Écrit pour attirer l’attention sur le désarroi de jeunes filles qui sont prêtes à tout pour construire leur avenir, le livre se distingue par un style direct et des dialogues sans fard qui visent avant tout l’authenticité, parfois entre des protagonistes qu’on tarde à identifier. Le lecteur est ainsi doublement interpellé, par le fond et par la forme.

Les cougars.

Il n’y a pas de racolage non plus, ni de scènes torrides, dans le nouveau roman d’Anne Bragance, « Escort Boys » (2). En mettant en scène un garçon de 25 ans d’origine bourgeoise, ingénieur chimiste, qui a été conduit presque naturellement, après la mort de sa mère adorée, à tenir compagnie à de riches et généreuses amies de celle-ci et à se glisser parfois dans leur lit, elle s’intéresse d’abord au sort des femmes qui redoutent les outrages du temps qui passe et craignent la solitude.

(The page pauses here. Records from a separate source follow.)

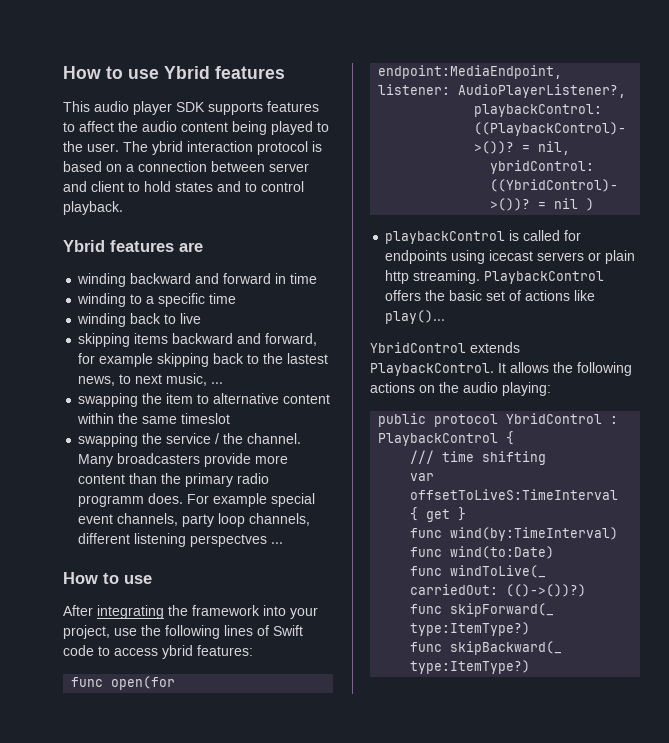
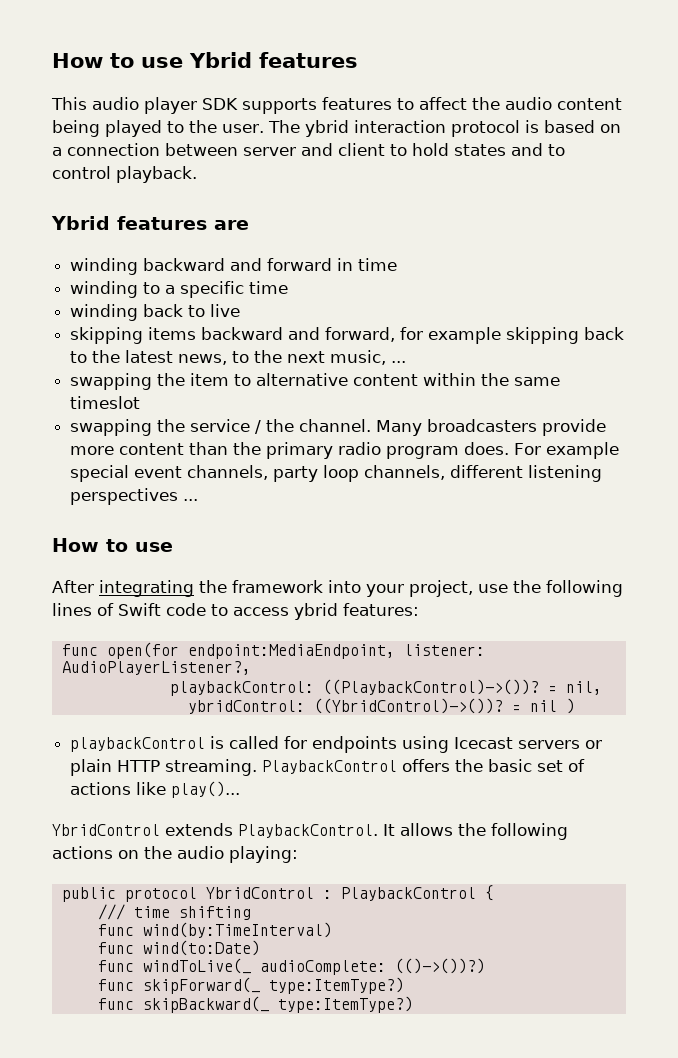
[287,353,329,364] lastest -> [125,350,174,363] latest
(132, 379) none -> [254,350,283,363] the
[78,495,145,507] programm -> [386,446,460,459] program
[190,534,268,547] perspectves -> [70,488,179,505] perspectives
[489,250,534,261] icecast -> [454,737,514,749] Icecast
[385,270,410,284] http -> [117,760,161,772] HTTP
[410,473,435,481] [410,489,619,500] [410,507,467,522] // var offsetToLiveS:TimeInterval { get } -> (251, 913) none
[410,584,499,595] carriedOut: -> [259,960,386,975] audioComplete:

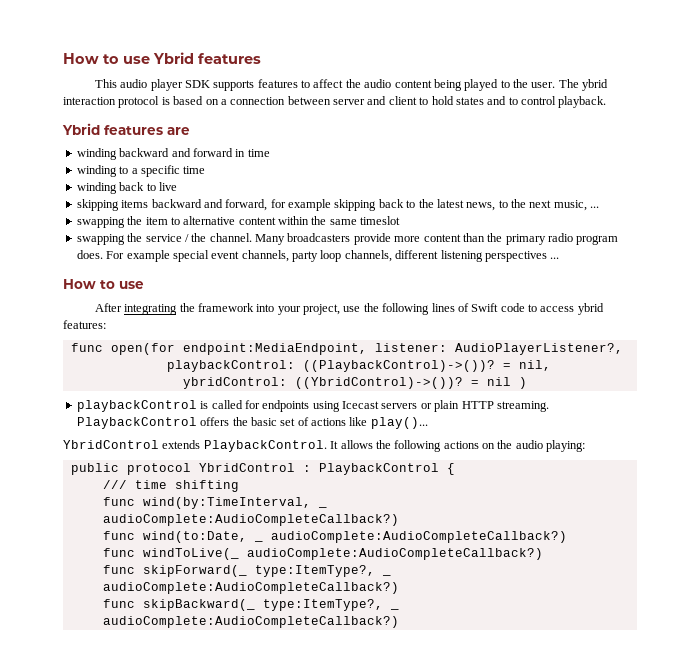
[142,922,332,938] [97,940,260,956] wind(by:TimeInterval) // func wind(to:Date) -> [142,497,327,509] [102,514,399,526] [102,531,567,543] wind(by:TimeInterval, _ audioComplete:AudioCompleteCallback?) // func wind(to:Date, _ audioComplete:AudioCompleteCallback?)
[259,958,485,975] audioComplete: (()->())?) -> [246,548,543,560] audioComplete:AudioCompleteCallback?)
[268,977,404,994] type:ItemType?) -> [254,565,391,577] [102,582,399,594] type:ItemType?, _ audioComplete:AudioCompleteCallback?)
[277,996,413,1013] type:ItemType?) -> [262,599,399,611] [102,616,399,628] type:ItemType?, _ audioComplete:AudioCompleteCallback?)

La solitude est un thème qu’Anne Bragance a souvent abordé dans la trentaine de ses romans et recueils de nouvelles. Elle le renouvelle ici en montrant que ce sentiment est le mieux et plus tristement partagé du monde. Il y a d’un côté ce jeune homme « au corps longiligne d’athlète marathonien », sur le berceau duquel de bonnes fées se sont penchées, et, d’un autre côté, ces femmes qui ont choisi de privilégier leur carrière professionnelle au détriment de leur vie privée, qu’il appelle affectueusement ses « vieilles fées ». Des cougars sur lesquelles l’auteur se penche avec compréhension et compassion, tandis que le jeune séducteur malgré lui s’efforce de trouver, dans ce milieu de marché et de comédie, sa propre vérité.

Être viril aujourd’hui.

Enrique Serna, écrivain mexicain connu et reconnu (« la Peur des bêtes », « Quand je serai roi »), s’attaque, dans « Coup de sang » (3), à travers les aventures de trois hommes, au problème sensible de l’orgueil masculin, autrement dit du bon fonctionnement et du pouvoir de leur membre viril.

Lorsqu’un modeste garagiste abandonne sa famille et son pays pour suivre une chanteuse dominicaine, qui le met sur la paille et en fait son domestique ; lorsqu’un obscur comptable, victime d’une impuissance permanente, découvre, à l’approche de la cinquantaine, le Viagra et en devient l’esclave ; lorsqu’un acteur porno sur le déclin tombe éperdument amoureux d’une jeune fille et ne peut plus accomplir sa tâche ; lorsque ces trois-là se croisent à Barcelone, ville carrefour et ville folle, en résulte une tragi-comédie érotique menée tambour battant, drôlement jouissive dans sa démesure et sa crudité mais sans obscénité. Enrique Serna dresse une sorte d’état des lieux de la virilité aujourd’hui, entre machisme et romantisme, en passant par la marchandisation des corps.

Pornographie sur Internet.

Après avoir connu un immense succès aux Pays-Bas, d’où son auteur, Peter Buwalda, est originaire, « Bonita Avenue » (4) conquiert le reste du monde. Il s’agit d’un premier roman ambitieux, un roman noir qui mêle l’argent et le sexe, la puissance planétaire du Web et celle des faux-semblants, qui nous mettent dans des bulles toujours prêtes à éclater.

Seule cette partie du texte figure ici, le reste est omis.